# ENS 186 Nomination and Visa Application lodged



## morphis (May 29, 2013)

Does any one know the current processing time for Nomination and Visa Application approval?
I have lodged my Nomination and Visa by an agent on 23rd May 2013 still havent heard anything yet from DIAC, Acknowledgement letter received same day but does anyone know how lengthy this process is?


----------



## hayabuza (Jun 2, 2013)

I am trying to search as well keep and touch


----------



## hayabuza (Jun 2, 2013)

While ago my lawyer told me its from 6 up to one year until the app will be approved


----------



## morphis (May 29, 2013)

really??? PR in general application are processed in maximum timeframe of 3-4 months. Why the hell ENS is taking so long ?


----------



## Tom2008 (Apr 9, 2013)

Hi all,
I lodged nomination and pr application at 9th April 2013 and nomination was approved 28th May still waiting , hope my pr will be approved soon.


----------



## morphis (May 29, 2013)

Did you get the case officer assigned yet?


----------



## Tom2008 (Apr 9, 2013)

I asked my agent this morning.

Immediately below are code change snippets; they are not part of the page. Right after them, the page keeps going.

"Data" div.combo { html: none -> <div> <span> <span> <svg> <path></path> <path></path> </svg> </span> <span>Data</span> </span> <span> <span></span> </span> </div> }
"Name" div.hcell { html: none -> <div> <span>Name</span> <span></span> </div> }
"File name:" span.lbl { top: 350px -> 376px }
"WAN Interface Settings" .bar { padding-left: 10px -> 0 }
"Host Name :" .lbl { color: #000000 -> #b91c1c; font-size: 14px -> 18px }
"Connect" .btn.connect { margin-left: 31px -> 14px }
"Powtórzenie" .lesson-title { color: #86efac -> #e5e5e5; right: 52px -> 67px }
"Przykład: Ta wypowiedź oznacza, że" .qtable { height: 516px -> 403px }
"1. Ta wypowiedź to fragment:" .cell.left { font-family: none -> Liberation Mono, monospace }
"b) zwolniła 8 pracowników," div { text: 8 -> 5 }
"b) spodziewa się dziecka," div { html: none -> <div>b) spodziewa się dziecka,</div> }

The answer is NO.


----------



## morphis (May 29, 2013)

Do we have different case officers for Nomination Application and Visa Application?


----------



## Tom2008 (Apr 9, 2013)

Yes, always different.


----------



## morphis (May 29, 2013)

Do you know how long generally it takes for getting the Visa application approval after nomination is approved?


----------



## Tom2008 (Apr 9, 2013)

My agent said about 7 to 9 months now.


----------



## cameron_aus (Aug 26, 2013)

It is not necessary that case officers will be different for nomination and visa application. I have same case officer for ENS Direct ENtry


----------



## cameron_aus (Aug 26, 2013)

I applied myself for ENS Direct Entry nomination in 2nd week of March 2013 and documents were requested after 5 months (August 2013) and approved next day.


----------



## JaimeReed (Feb 19, 2014)

Do you have your PR yet Tom ?


----------